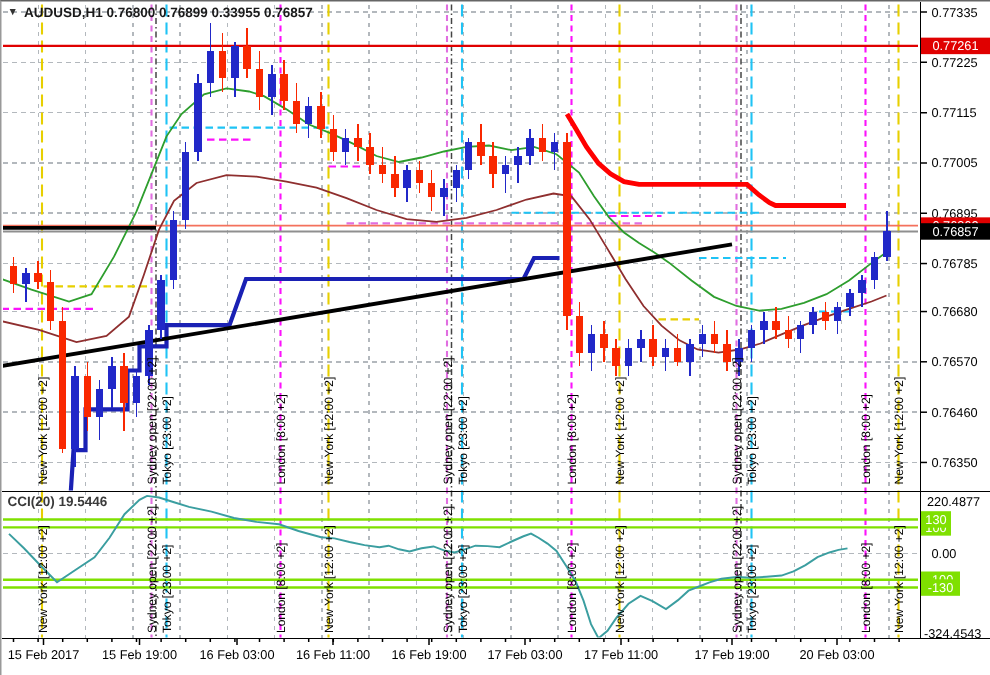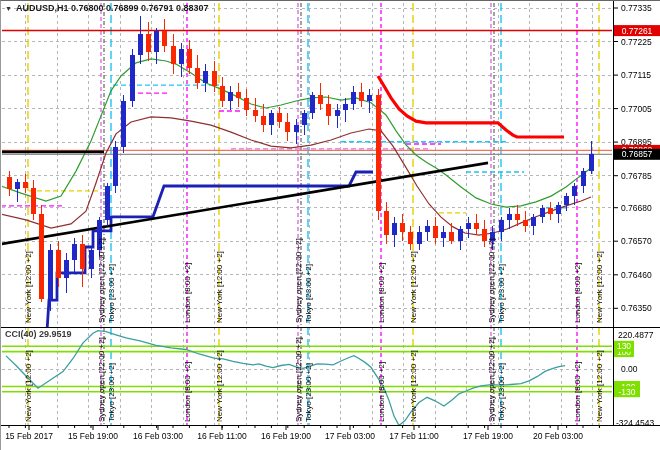--- a/index.html
+++ b/index.html
@@ -394,7 +394,7 @@
     </svg>
   <div class="ohlc-overlay">
     <span class="dd-icon">▼</span>
-    <span>AUDUSD,H1 0.76800 0.76899 0.76791 0.88307</span>
+    <span>AUDUSD,H1 0.76800 0.76899 0.33955 0.76857</span>
   </div>
   <div class="cci-overlay">CCI(40) 29.9519</div>
 </div>

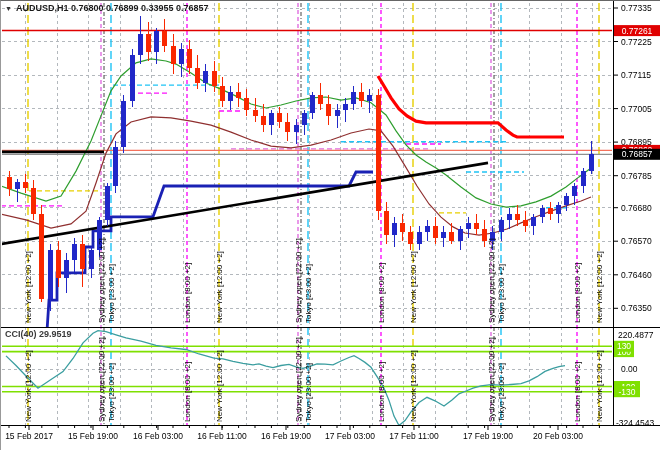--- a/index.html
+++ b/index.html
@@ -396,7 +396,7 @@
     <span class="dd-icon">▼</span>
     <span>AUDUSD,H1 0.76800 0.76899 0.33955 0.76857</span>
   </div>
-  <div class="cci-overlay">CCI(40) 29.9519</div>
+  <div class="cci-overlay">CCI(20) 19.5446</div>
 </div>
 
 </body></html>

Work instructions:
Output the entries above verbatim. Omit the images.

Output:
--- a/index.html
+++ b/index.html
@@ -394,7 +394,7 @@
     </svg>
   <div class="ohlc-overlay">
     <span class="dd-icon">▼</span>
-    <span>AUDUSD,H1 0.76800 0.76899 0.76791 0.88307</span>
+    <span>AUDUSD,H1 0.76800 0.76899 0.33955 0.76857</span>
   </div>
   <div class="cci-overlay">CCI(40) 29.9519</div>
 </div>

--- a/index.html
+++ b/index.html
@@ -396,7 +396,7 @@
     <span class="dd-icon">▼</span>
     <span>AUDUSD,H1 0.76800 0.76899 0.33955 0.76857</span>
   </div>
-  <div class="cci-overlay">CCI(40) 29.9519</div>
+  <div class="cci-overlay">CCI(20) 19.5446</div>
 </div>
 
 </body></html>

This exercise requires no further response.